2023-09-28 21:34:11

by Maxim Levitsky

[permalink] [raw]
Subject: [PATCH 0/5] AVIC bugfixes and workarounds

Hi!



This patch series includes several fixes to AVIC I found while working

on a new version of nested AVIC code.



Also while developing it I realized that a very simple workaround for

AVIC's errata #1235 exists and included it in this patch series as well.



Best regards,

Maxim Levitsky



Maxim Levitsky (5):

x86: KVM: SVM: fix for x2avic CVE-2023-5090

x86: KVM: SVM: add support for Invalid IPI Vector interception

x86: KVM: SVM: refresh AVIC inhibition in svm_leave_nested()

iommu/amd: skip updating the IRTE entry when is_run is already false

x86: KVM: SVM: workaround for AVIC's errata #1235



arch/x86/include/asm/svm.h | 1 +

arch/x86/kvm/svm/avic.c | 55 +++++++++++++++++++++++++++-----------

arch/x86/kvm/svm/nested.c | 3 +++

arch/x86/kvm/svm/svm.c | 3 +--

drivers/iommu/amd/iommu.c | 9 +++++++

5 files changed, 54 insertions(+), 17 deletions(-)



--

2.26.3





2023-09-28 23:36:57

by Maxim Levitsky

[permalink] [raw]
Subject: [PATCH 5/5] x86: KVM: SVM: workaround for AVIC's errata #1235

On Zen2 (and likely on Zen1 as well), AVIC doesn't reliably detect a change
in the 'is_running' bit during ICR write emulation and might skip a
VM exit, if that bit was recently cleared.

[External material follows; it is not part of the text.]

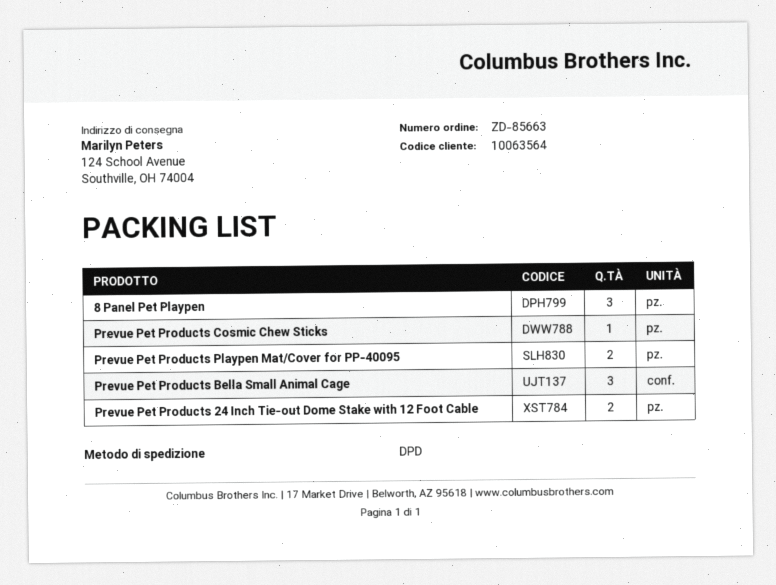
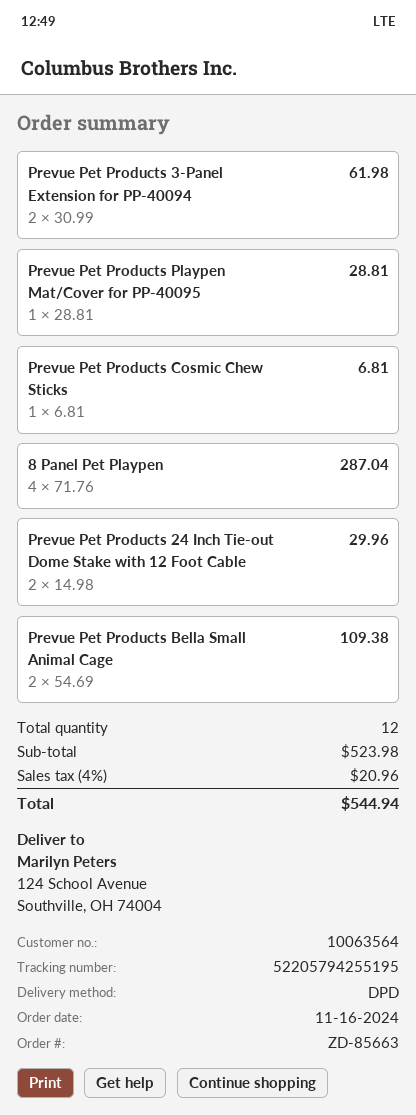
8 Panel Pet Playpen: 3 -> 4
Prevue Pet Products Playpen Mat/Cover for PP-40095: 2 -> 1
Prevue Pet Products Bella Small Animal Cage: 3 -> 2
Prevue Pet Products 3-Panel Extension for PP-40094: none -> 2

The absence of the VM exit, leads to the KVM not waking up / triggering
nested vm exit on the target(s) of the IPI which can, in some cases,
lead to an unbounded delays in the guest execution.

As I recently discovered, a reasonable workaround exists: make the KVM
never set the is_running bit.

This workaround ensures that (*) all ICR writes always cause a VM exit
and therefore correctly emulated, in expense of never enjoying VM exit-less
ICR emulation.

This workaround does carry a performance penalty but according to my
benchmarks is still much better than not using AVIC at all,
because AVIC is still used for the receiving end of the IPIs, and for the
posted interrupts.

If the user is aware of the errata and it doesn't affect his workload,
the user can disable the workaround with 'avic_zen2_errata_workaround=0'

(*) More correctly all ICR writes except when 'Self' shorthand is used:

In this case AVIC skips reading physid table and just sets bits in IRR
of local APIC. Thankfully in this case, the errata is not possible,
therefore an extra workaround for this case is not needed.

Signed-off-by: Maxim Levitsky <[email protected]>
---
arch/x86/kvm/svm/avic.c | 50 +++++++++++++++++++++++++++++------------
1 file changed, 36 insertions(+), 14 deletions(-)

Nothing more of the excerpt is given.